# Higher Insurance Premium for GSD owners !



## ahazra (Aug 20, 2010)

I was shopping around today for renewing my house insurance and I was pissed that some Insurance companies actually had a column asking whether I have a Rot, GSD, Pitbull or Doberman as a pet !
Needless to mention I skipped this insurance company. Have other forum members seen discrimination of this nature on other websites ?


----------



## TitonsDad (Nov 9, 2009)

State Farm has NO breed restrictions.


----------



## Montana Scout (Sep 27, 2010)

I saw this on another thread and called my insurance company immediately.. I go through USAA but they don't have any breed restrictions, but they do have high risk breeds, which is only a percentage, but nothing to do with raising insurance


----------



## pac liter (Jul 22, 2010)

My insurance premiums (Mercury) went up a lot when we included our dogs.


On the bottom of the app there is a part that mentions Rotties, Dobbies, Chows, Pitt Bulls, and the Korean Jindo are not covered. Nothing about GSD's thankfully. 

Ive read that a high percentage of homeowners insurance claims are dog related.


----------



## codmaster (Aug 5, 2009)

ahazra said:


> I was shopping around today for renewing my house insurance and I was pissed that some Insurance companies actually had a column asking whether I have a Rot, GSD, Pitbull or Doberman as a pet !
> Needless to mention I skipped this insurance company. Have other forum members seen discrimination of this nature on other websites ?


 
I agree that it is aggravating but not discrimination - ins. co. rates for everything are based on actuarial tables - i.e. mathamatical/statistical information on payouts for certain classes of things. For example why would womens insurance rates be less than equal aged men? Discrimination? NO, they really do live longer! Same with some breeds - insurance companies evidently have found that there are more/bigger claims they pay out for them - hence higher rates!

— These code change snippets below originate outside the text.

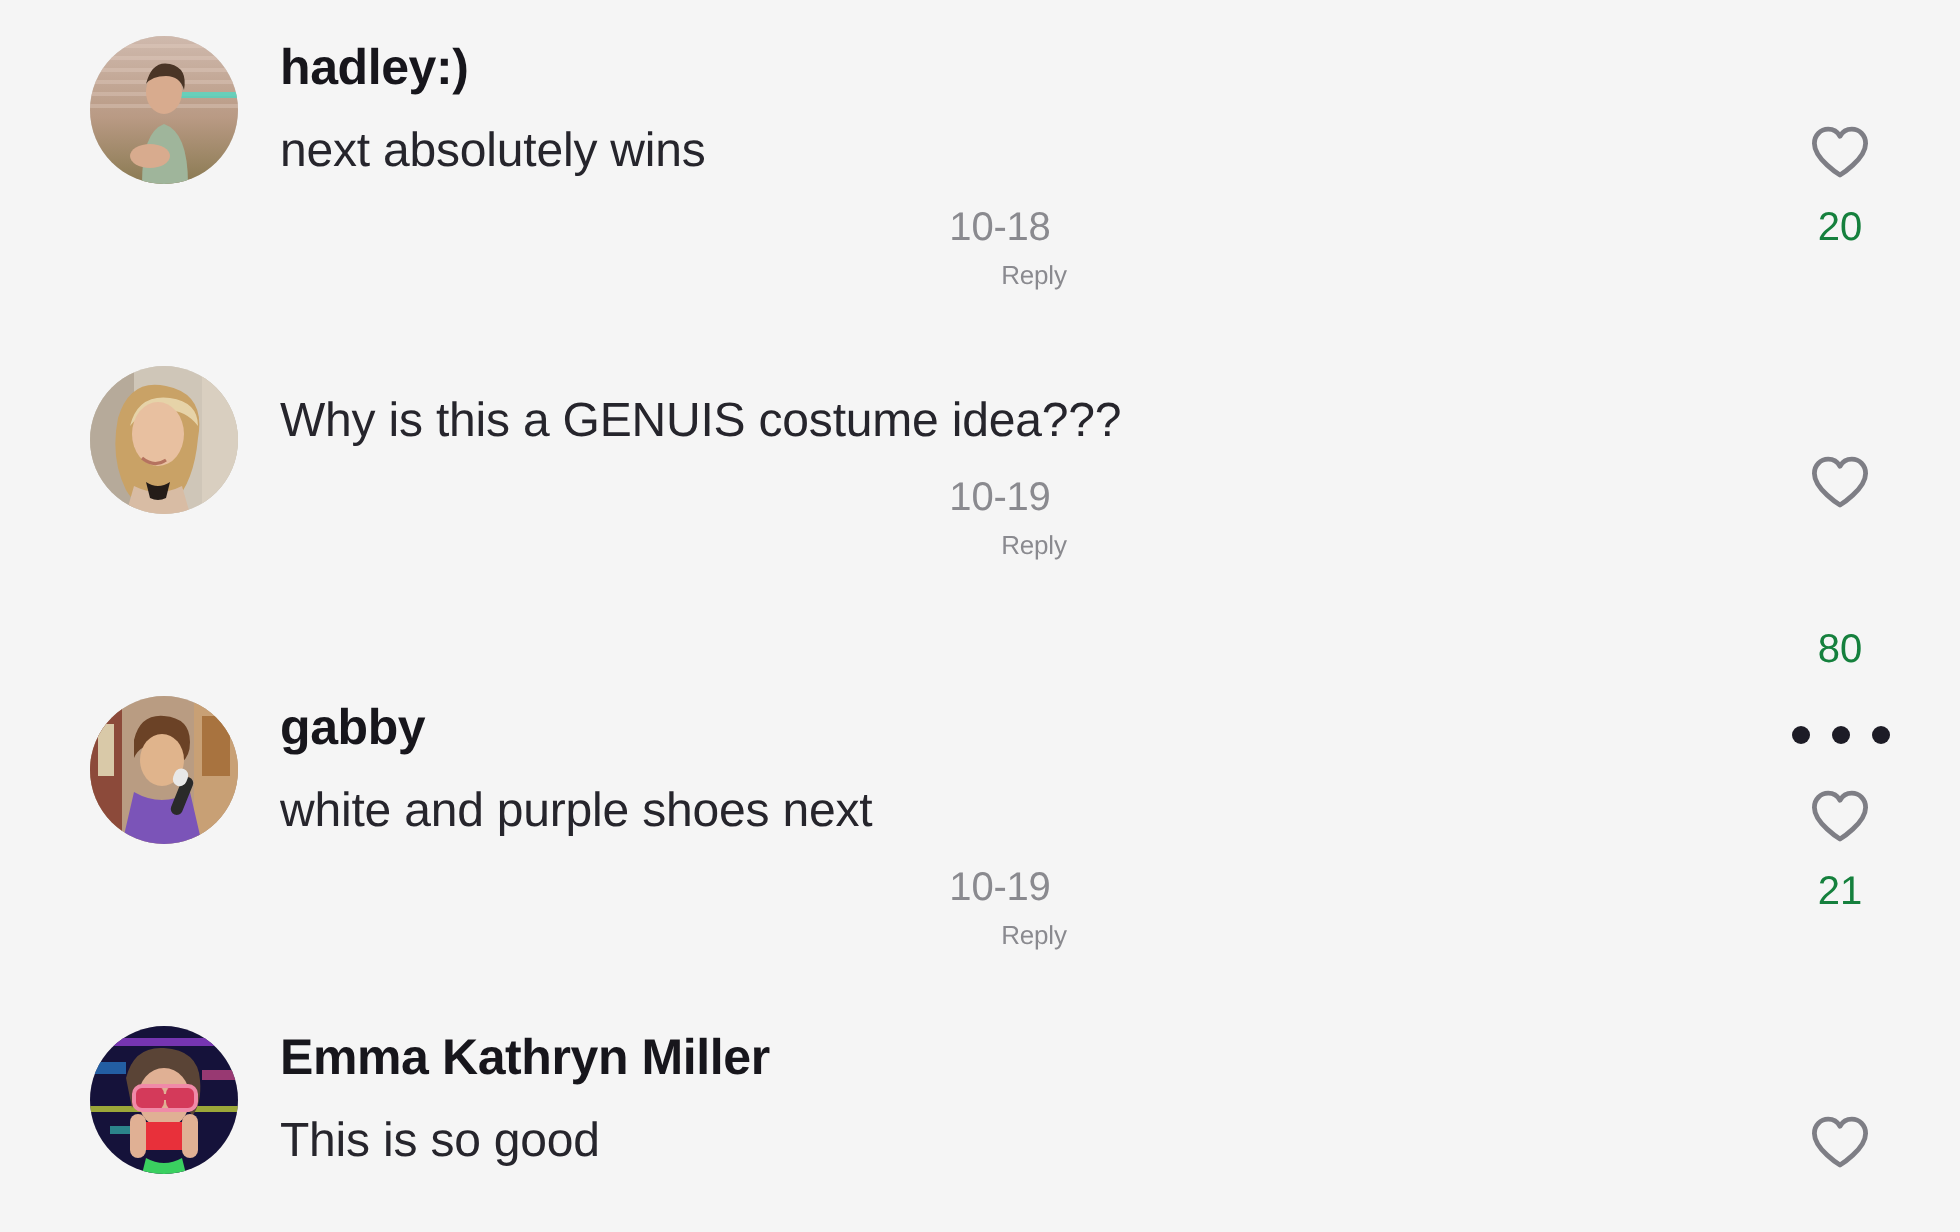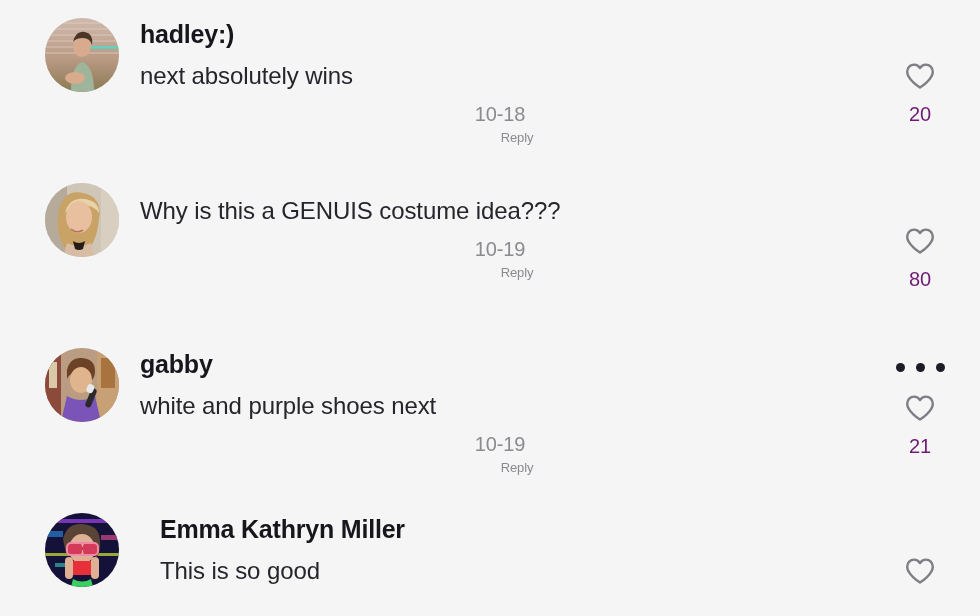"20" .like-count { color: #701a75 -> #15803d }
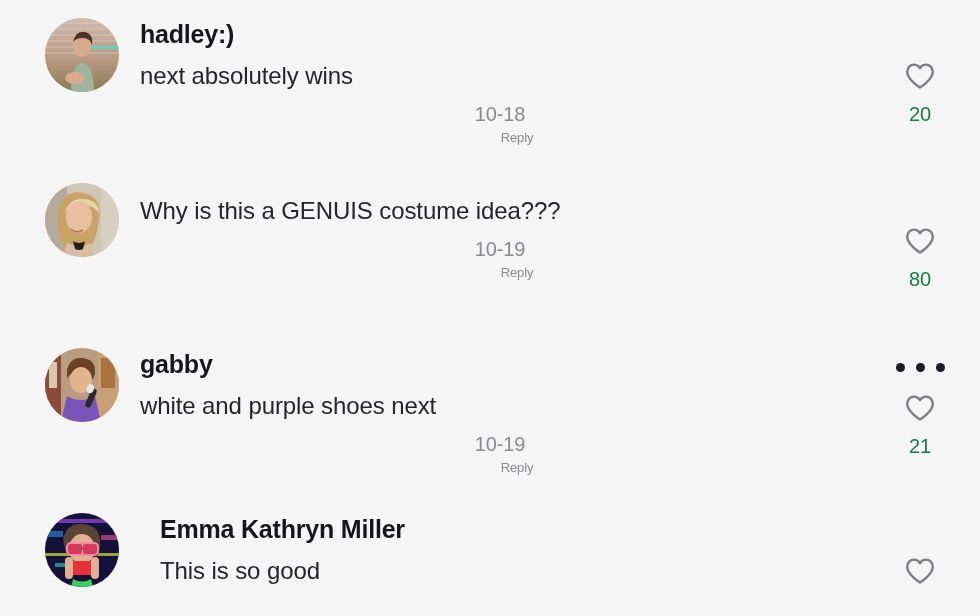"80" div.actions { gap: none -> 46px }
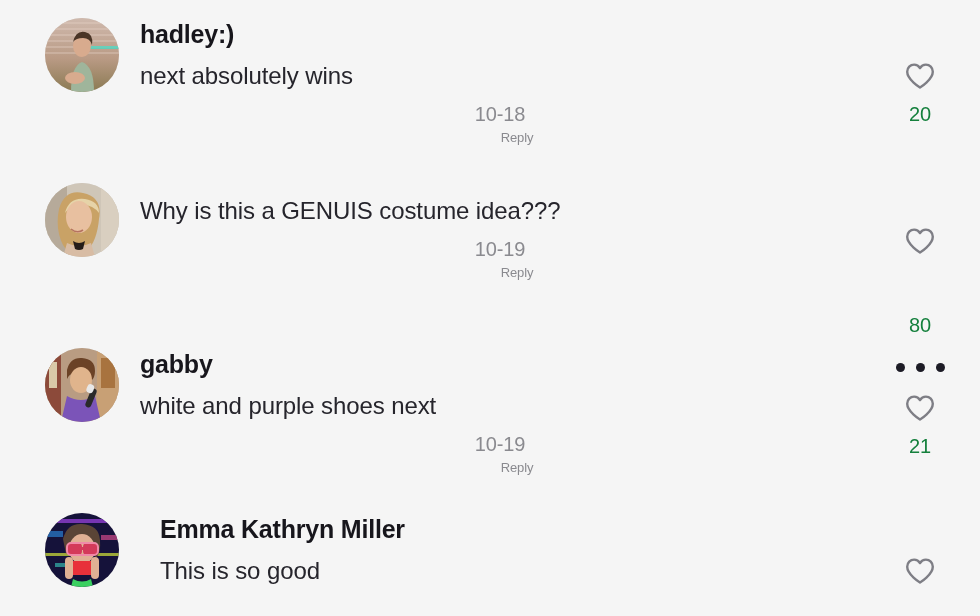"Emma Kathryn Miller" div.comment-item { gap: 20px -> none }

Some companies may ignore them because they figure it is worth it to get more business!


----------



## kiwilrdg (Aug 26, 2010)

Just as the folks with several kids pay more than I do with just my wife, there is more liability so there is a higher premium.


----------



## ahazra (Aug 20, 2010)

The point I'm trying to make is why should an insurance company change premium based on the breed of a pet ! I completely understand if they have a higher premium for all pets (irrespective of breed). Isin't it similar to a situation where an automobile insurance company starts charging higher premiums for soccer moms or Asian drivers. That is just not right !!
NOTE: I'm not stating that soccer mom's or Asian drivers are bad/risky drivers..but there are articles in the net on this topic and I'm just trying to equate the two scenarios and drawing comparison how ridiculous the stance is for Insurance companies !
and oh Yes..I'm Asian !


----------



## Jax's Mom (Apr 2, 2010)

codmaster said:


> I agree that it is aggravating but not discrimination - ins. co. rates for everything are based on actuarial tables - i.e. mathamatical/statistical information on payouts for certain classes of things. For example why would womens insurance rates be less than equal aged men? Discrimination? NO, they really do live longer! Same with some breeds - insurance companies evidently have found that there are more/bigger claims they pay out for them - hence higher rates!
> 
> Some companies may ignore them because they figure it is worth it to get more business!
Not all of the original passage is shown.